## Problem details:
Set down each line of the material that follows exactly, and leave its pictures out.

## Material shown:
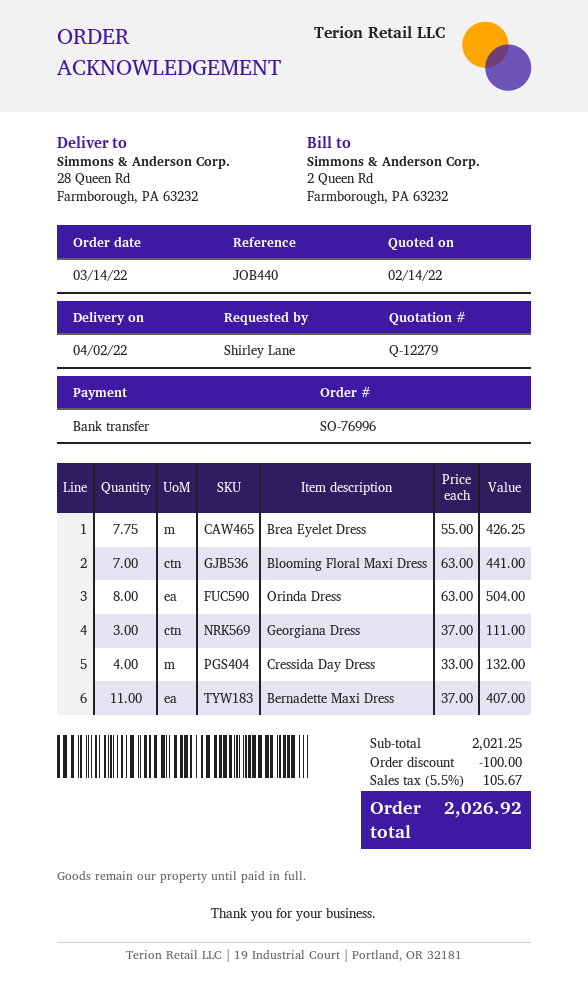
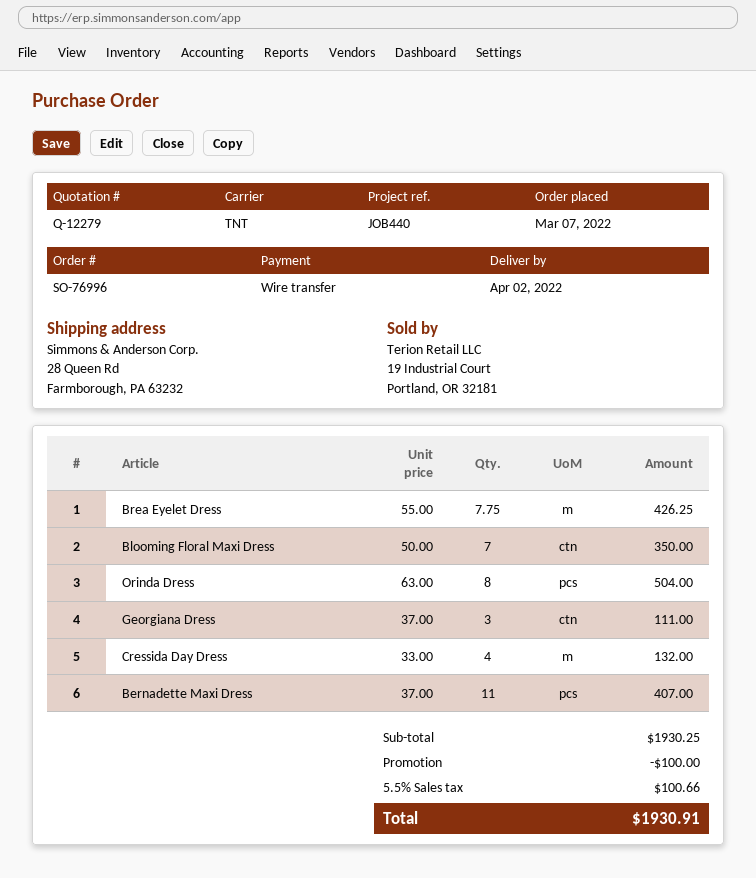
order date: 2022-03-14 -> 2022-03-07
Blooming Floral Maxi Dress: 7 x 63.00 = 441.00 -> 7 x 50.00 = 350.00
subtotal: 2021.25 -> 1930.25
tax: 5.5% = 105.67 -> 5.5% = 100.66
total: 2026.92 -> 1930.91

## Your solution:
order date: 2022-03-14 -> 2022-03-07
Blooming Floral Maxi Dress: 7 x 63.00 = 441.00 -> 7 x 50.00 = 350.00
subtotal: 2021.25 -> 1930.25
tax: 5.5% = 105.67 -> 5.5% = 100.66
total: 2026.92 -> 1930.91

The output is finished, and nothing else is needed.